Data in this exercise:
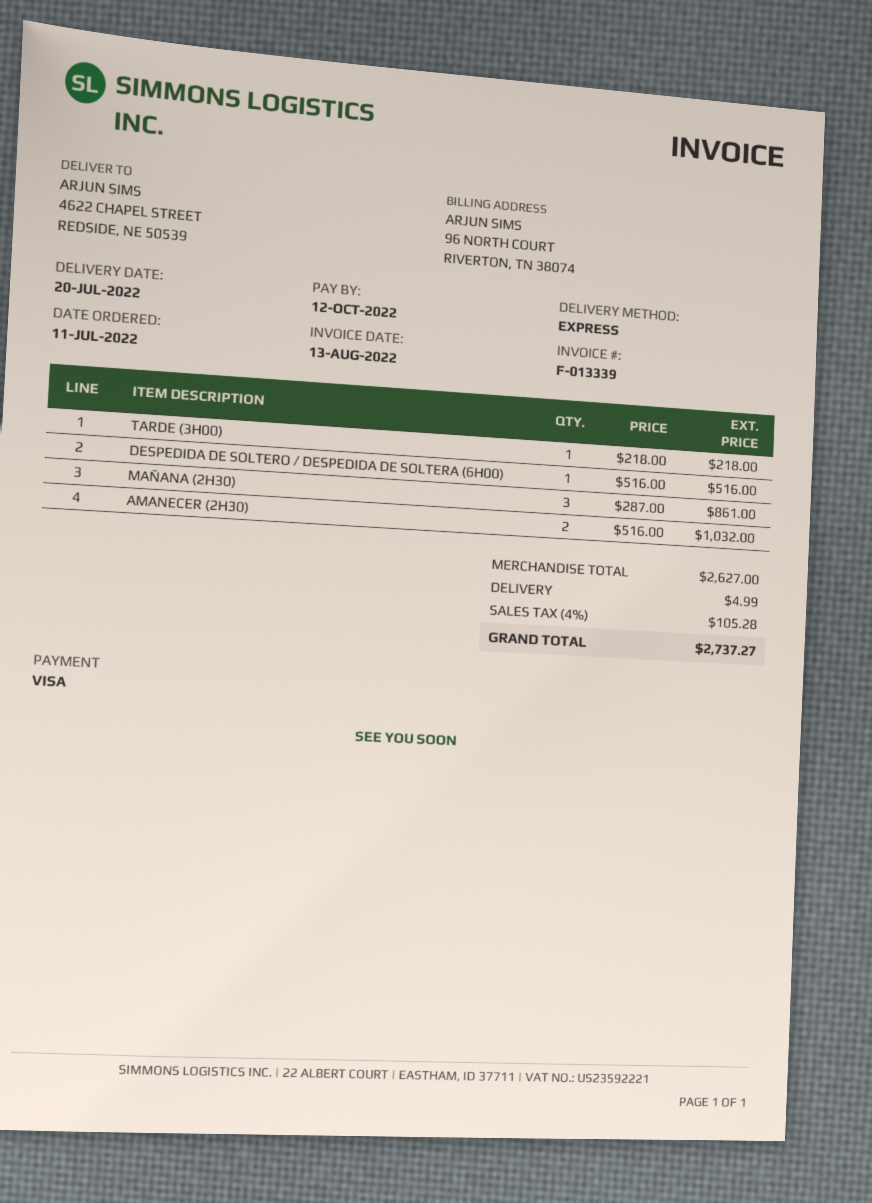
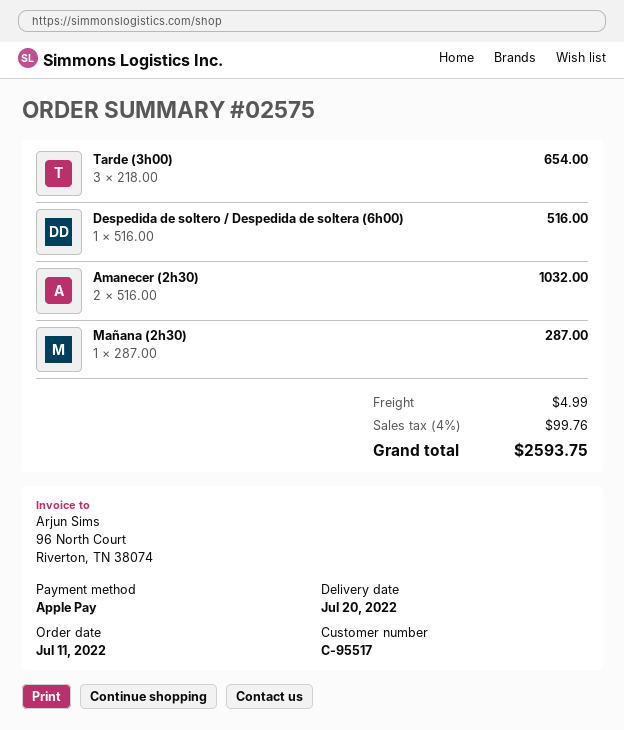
payment method: Visa -> Apple Pay
TARDE (3H00): 1 x 218.00 = 218.00 -> 3 x 218.00 = 654.00
MAÑANA (2H30): 3 x 287.00 = 861.00 -> 1 x 287.00 = 287.00
tax: 4% = 105.28 -> 4% = 99.76
total: 2737.27 -> 2593.75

Activity:
Repeat verbatim all the material, but not the pictures.

Answer space:
payment method: Visa -> Apple Pay
TARDE (3H00): 1 x 218.00 = 218.00 -> 3 x 218.00 = 654.00
MAÑANA (2H30): 3 x 287.00 = 861.00 -> 1 x 287.00 = 287.00
tax: 4% = 105.28 -> 4% = 99.76
total: 2737.27 -> 2593.75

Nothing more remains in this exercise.